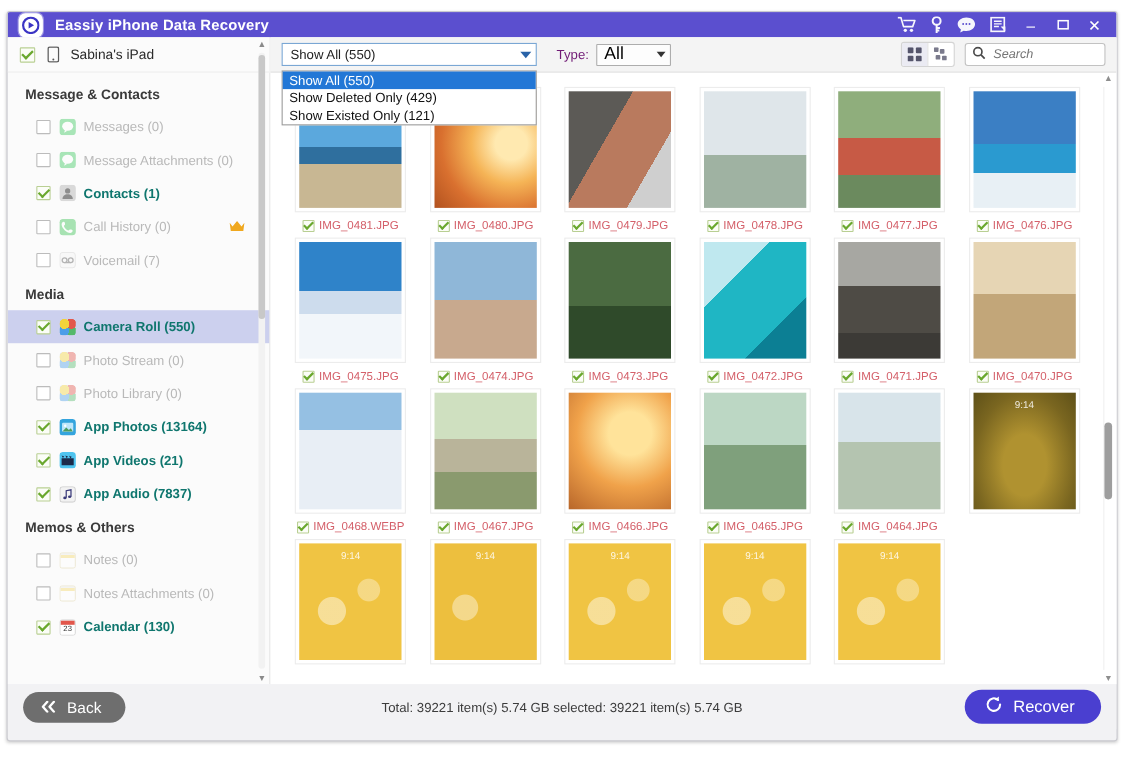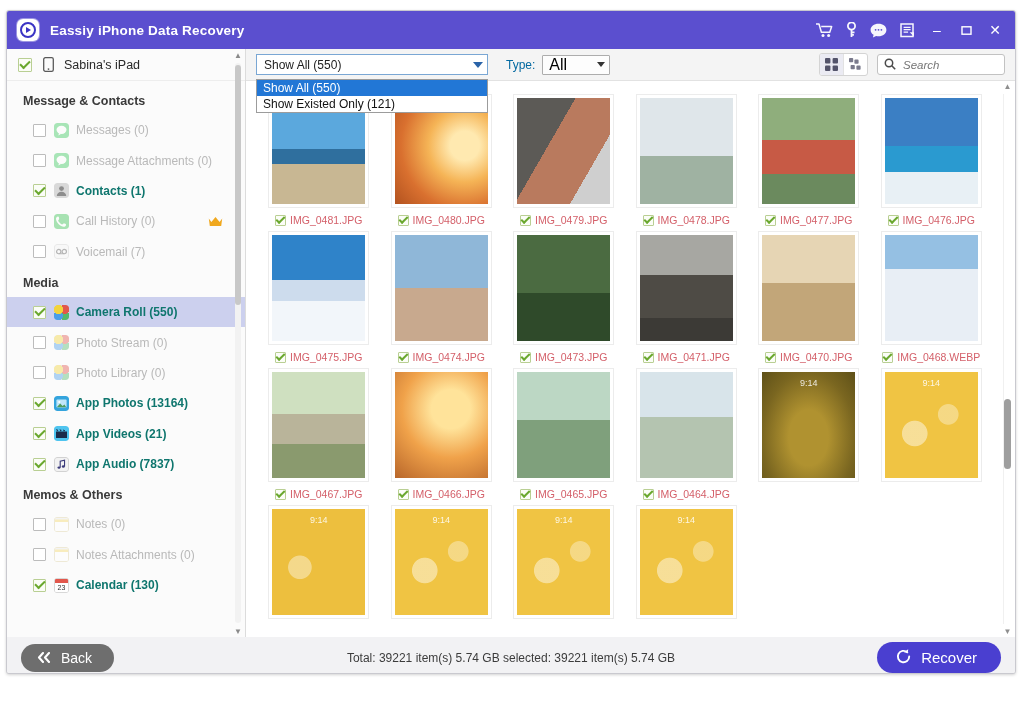--- a/index.html
+++ b/index.html
@@ -7,7 +7,7 @@
   .app{position:absolute;left:6px;top:10px;width:1008px;height:662px;border:1px solid #c9c9cf;border-radius:3px;background:#f2f2f4;box-shadow:0 1px 3px rgba(0,0,0,.18);overflow:hidden;}
 
   
-  .titlebar{height:38px;background:#5b4fcf;display:flex;align-items:center;position:relative;}
+  .titlebar{height:23px;background:#5b4fcf;display:flex;align-items:center;position:relative;}
   .logo{width:22px;height:22px;margin-left:10px;border-radius:6px;background:#fff;display:flex;align-items:center;justify-content:center;box-shadow:0 0 0 1px rgba(255,255,255,.4);}
   .logo svg{display:block;}
   .app-title{color:#fff;font-size:13.5px;font-weight:bold;margin-left:11px;letter-spacing:.2px;}

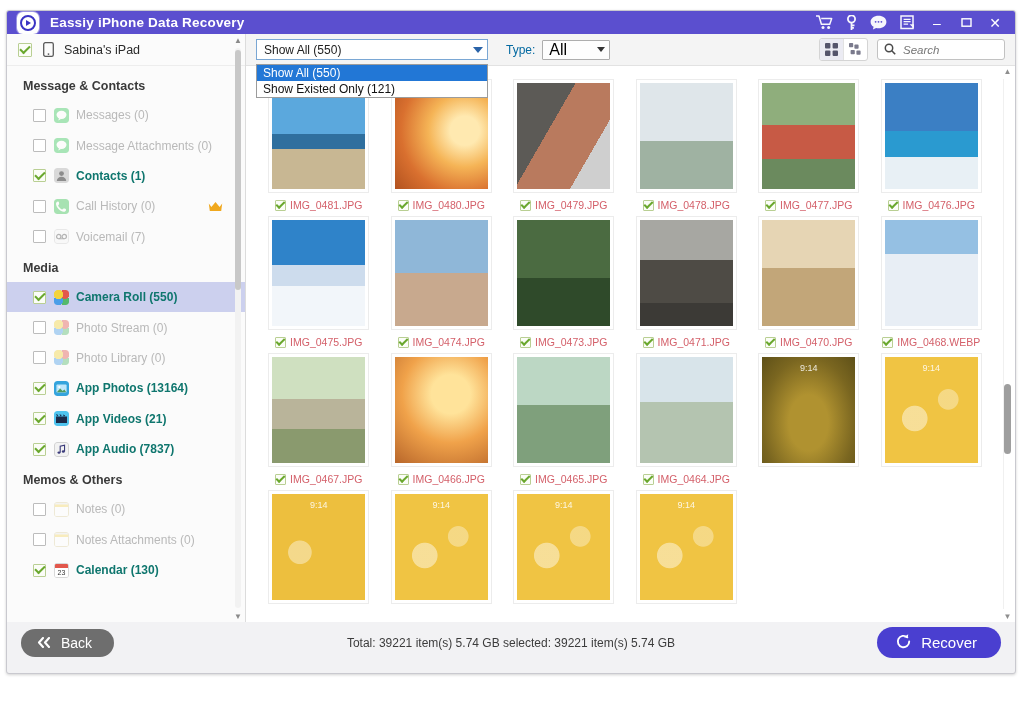--- a/index.html
+++ b/index.html
@@ -54,7 +54,7 @@
   .combo .txt{flex:1;}
   .caret{width:0;height:0;border-left:5px solid transparent;border-right:5px solid transparent;border-top:6px solid #2a63a8;}
   .caret.grey{border-top-color:#333;border-left-width:4px;border-right-width:4px;border-top-width:5px;}
-  .type-lbl{font-size:12px;color:#0369a1;margin-left:18px;}
+  .type-lbl{font-size:12px;color:#701a75;margin-left:18px;}
   .combo2{width:68px;height:20px;border:1px solid #adadad;background:#fdfdfd;display:flex;align-items:center;padding:0 4px 0 6px;font-size:16px;margin-left:7px;box-sizing:border-box;border-radius:1px;}
   .combo2 .txt{flex:1;}
   .tb-spacer{flex:1;}

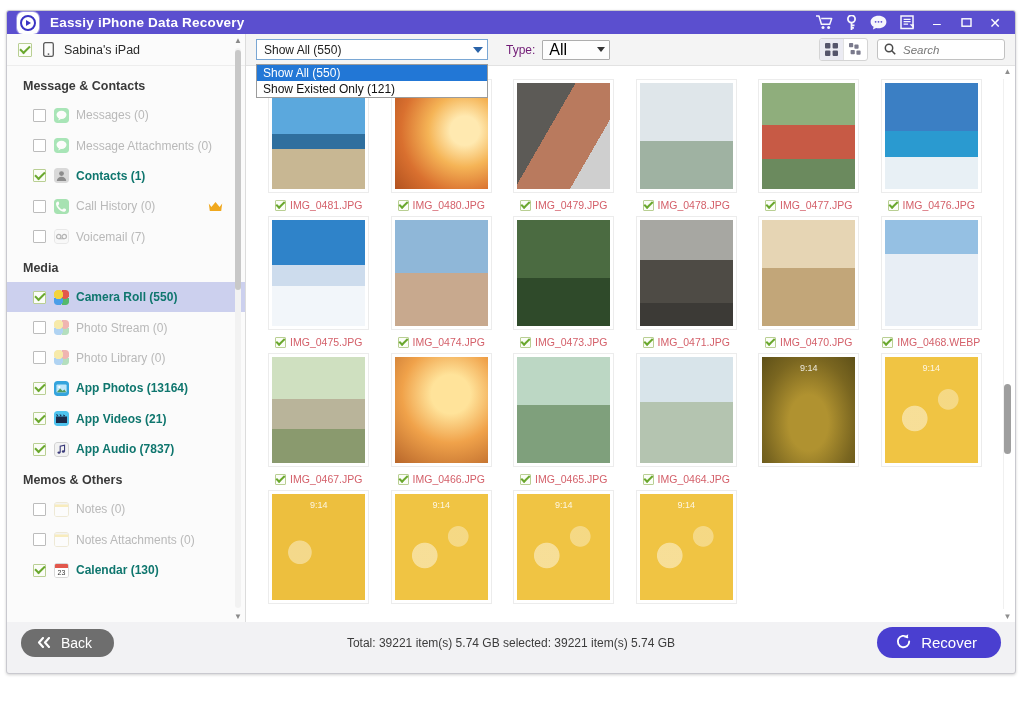--- a/index.html
+++ b/index.html
@@ -379,6 +379,7 @@
 
         <div class="ddl" id="ddl">
             <div class="hl">Show All (550)</div>
+            <div class="">Show Deleted Only (429)</div>
             <div class="">Show Existed Only (121)</div>
           </div>
       </div>

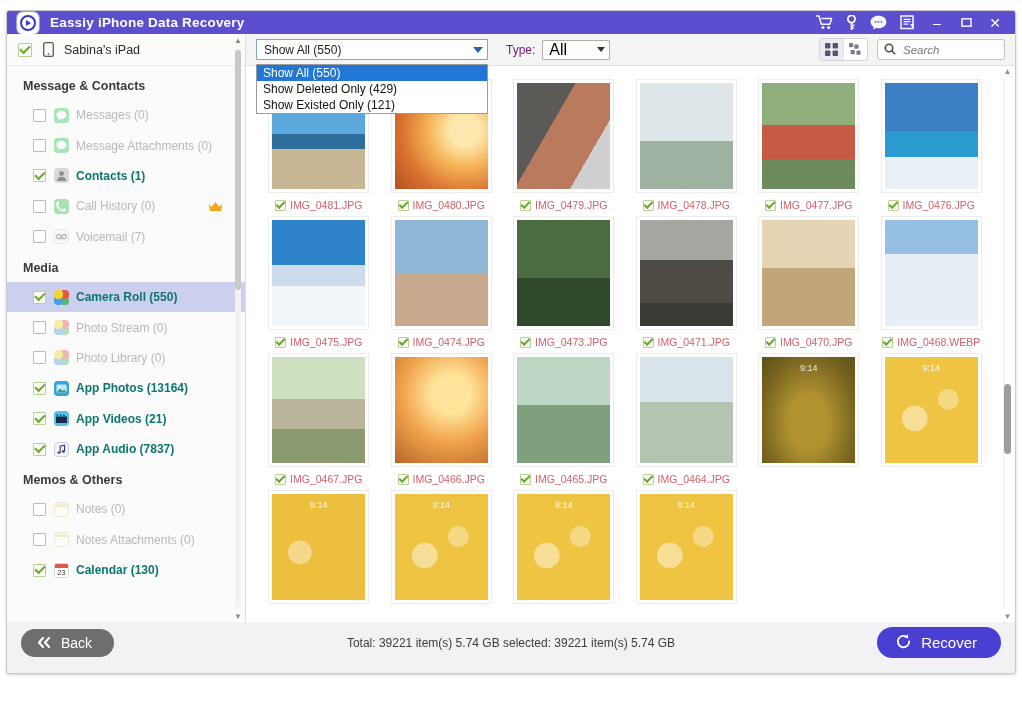--- a/index.html
+++ b/index.html
@@ -469,6 +469,15 @@
             </div>
             <div class="cell">
               <div class="thumb">
+                <div class="pic" style="background:linear-gradient(135deg,#bfe8ef 0 30%, #1fb6c4 30% 72%, #0c7f94 72% 100%);"></div>
+              </div>
+              <div class="cap">
+                <span class="cb on"></span>
+                <span class="fn">IMG_0472.JPG</span>
+              </div>
+            </div>
+            <div class="cell">
+              <div class="thumb">
                 <div class="pic" style="background:linear-gradient(#a7a7a2 0 38%, #4e4b45 38% 78%, #3c3a36 78% 100%);"></div>
               </div>
               <div class="cap">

********

* _Prompt_
Copy the listing above exactly, minus the pictures.

* _Exercise solution_
--- a/index.html
+++ b/index.html
@@ -7,7 +7,7 @@
   .app{position:absolute;left:6px;top:10px;width:1008px;height:662px;border:1px solid #c9c9cf;border-radius:3px;background:#f2f2f4;box-shadow:0 1px 3px rgba(0,0,0,.18);overflow:hidden;}
 
   
-  .titlebar{height:38px;background:#5b4fcf;display:flex;align-items:center;position:relative;}
+  .titlebar{height:23px;background:#5b4fcf;display:flex;align-items:center;position:relative;}
   .logo{width:22px;height:22px;margin-left:10px;border-radius:6px;background:#fff;display:flex;align-items:center;justify-content:center;box-shadow:0 0 0 1px rgba(255,255,255,.4);}
   .logo svg{display:block;}
   .app-title{color:#fff;font-size:13.5px;font-weight:bold;margin-left:11px;letter-spacing:.2px;}

--- a/index.html
+++ b/index.html
@@ -54,7 +54,7 @@
   .combo .txt{flex:1;}
   .caret{width:0;height:0;border-left:5px solid transparent;border-right:5px solid transparent;border-top:6px solid #2a63a8;}
   .caret.grey{border-top-color:#333;border-left-width:4px;border-right-width:4px;border-top-width:5px;}
-  .type-lbl{font-size:12px;color:#0369a1;margin-left:18px;}
+  .type-lbl{font-size:12px;color:#701a75;margin-left:18px;}
   .combo2{width:68px;height:20px;border:1px solid #adadad;background:#fdfdfd;display:flex;align-items:center;padding:0 4px 0 6px;font-size:16px;margin-left:7px;box-sizing:border-box;border-radius:1px;}
   .combo2 .txt{flex:1;}
   .tb-spacer{flex:1;}

--- a/index.html
+++ b/index.html
@@ -379,6 +379,7 @@
 
         <div class="ddl" id="ddl">
             <div class="hl">Show All (550)</div>
+            <div class="">Show Deleted Only (429)</div>
             <div class="">Show Existed Only (121)</div>
           </div>
       </div>

--- a/index.html
+++ b/index.html
@@ -469,6 +469,15 @@
             </div>
             <div class="cell">
               <div class="thumb">
+                <div class="pic" style="background:linear-gradient(135deg,#bfe8ef 0 30%, #1fb6c4 30% 72%, #0c7f94 72% 100%);"></div>
+              </div>
+              <div class="cap">
+                <span class="cb on"></span>
+                <span class="fn">IMG_0472.JPG</span>
+              </div>
+            </div>
+            <div class="cell">
+              <div class="thumb">
                 <div class="pic" style="background:linear-gradient(#a7a7a2 0 38%, #4e4b45 38% 78%, #3c3a36 78% 100%);"></div>
               </div>
               <div class="cap">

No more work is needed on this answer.